#### DIRECTIONS FOR THIS TASK
Write out the following listing's lines from the one with "(418, 233) none" to the one with "[827,460,1036,477] os.path.joion(BASE_DIR, ->", exactly, with both included and no others.

== MATERIAL FOR THE TASK ==

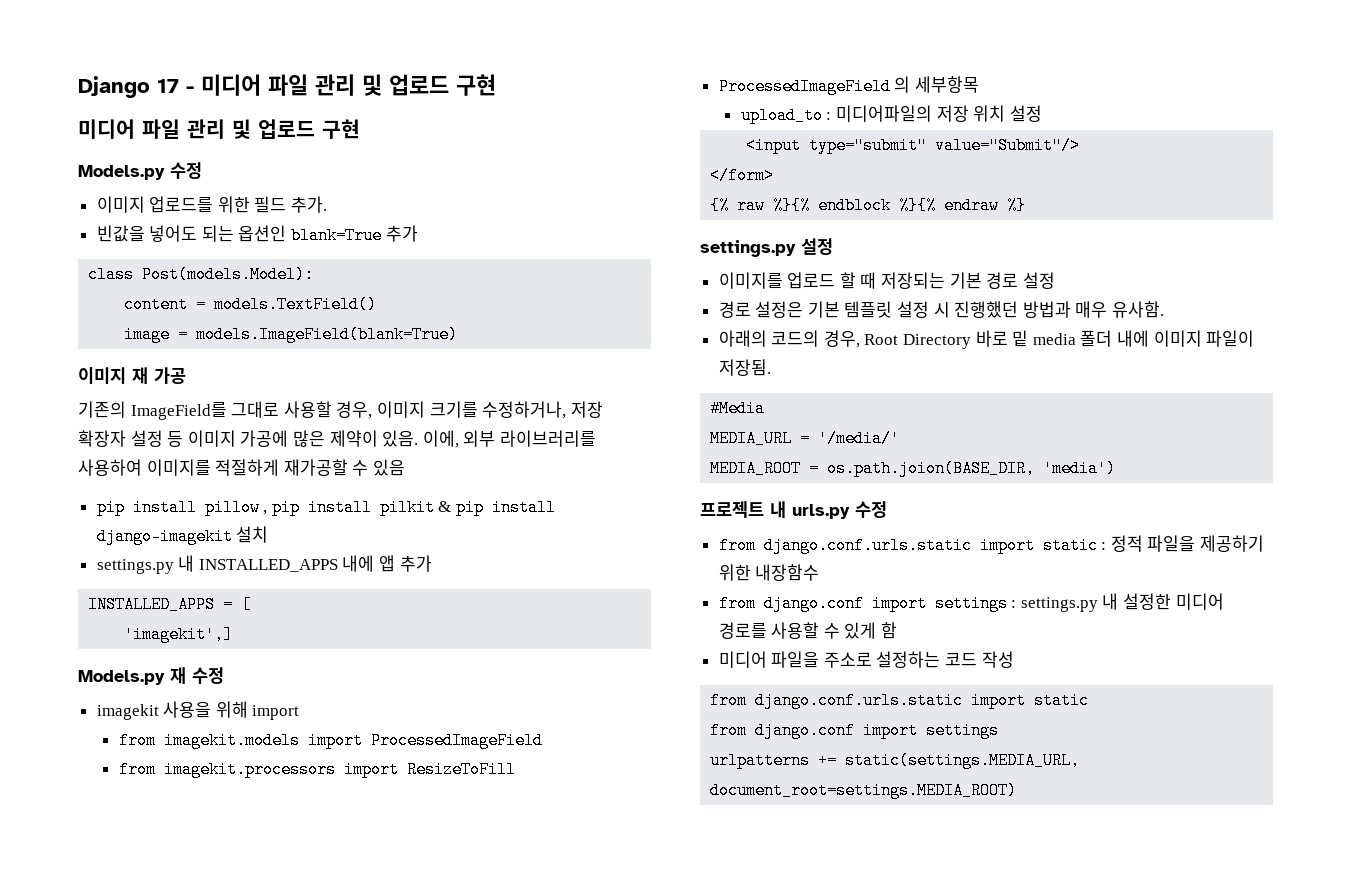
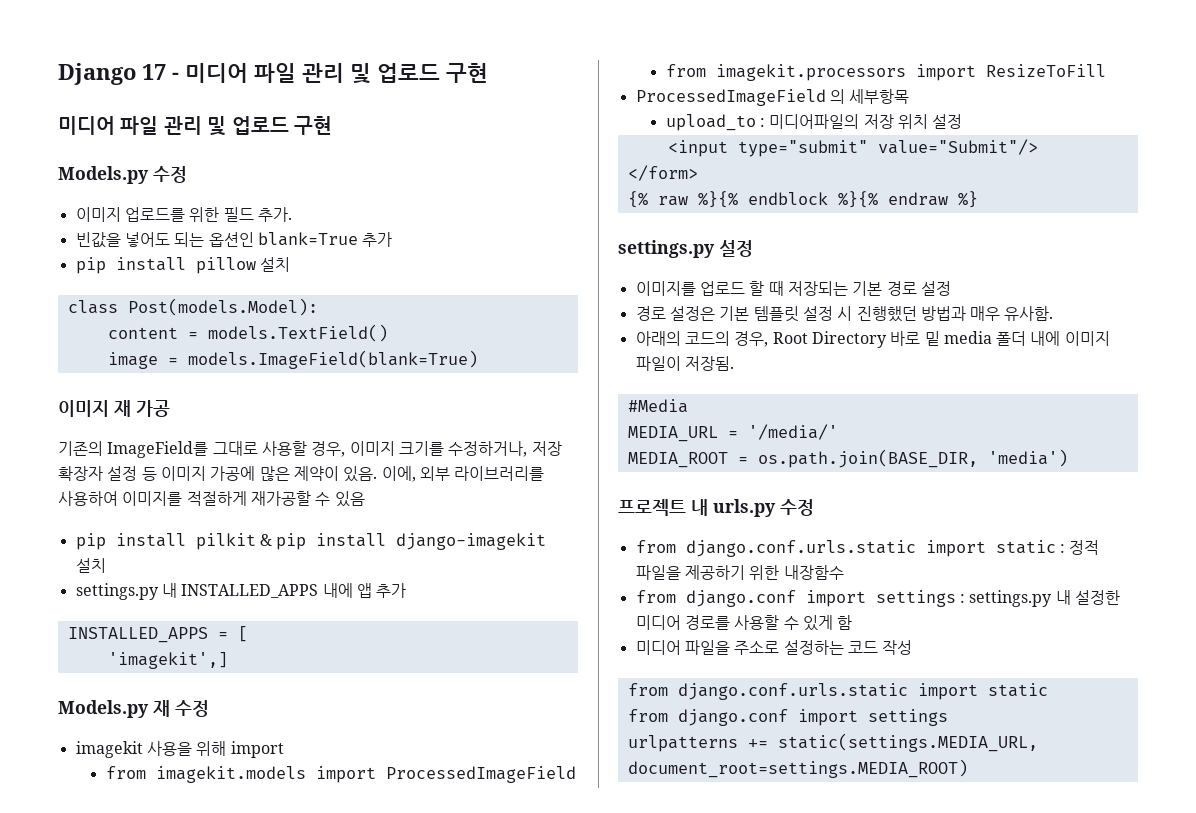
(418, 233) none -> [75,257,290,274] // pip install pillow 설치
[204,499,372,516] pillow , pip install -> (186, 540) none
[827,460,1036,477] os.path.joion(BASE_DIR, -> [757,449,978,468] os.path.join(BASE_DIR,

===
== MATERIAL FOR THE TASK ==

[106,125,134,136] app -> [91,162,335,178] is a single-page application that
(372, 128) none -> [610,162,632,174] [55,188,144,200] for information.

===

#### EXERCISE ANSWER
(418, 233) none -> [75,257,290,274] // pip install pillow 설치
[204,499,372,516] pillow , pip install -> (186, 540) none
[827,460,1036,477] os.path.joion(BASE_DIR, -> [757,449,978,468] os.path.join(BASE_DIR,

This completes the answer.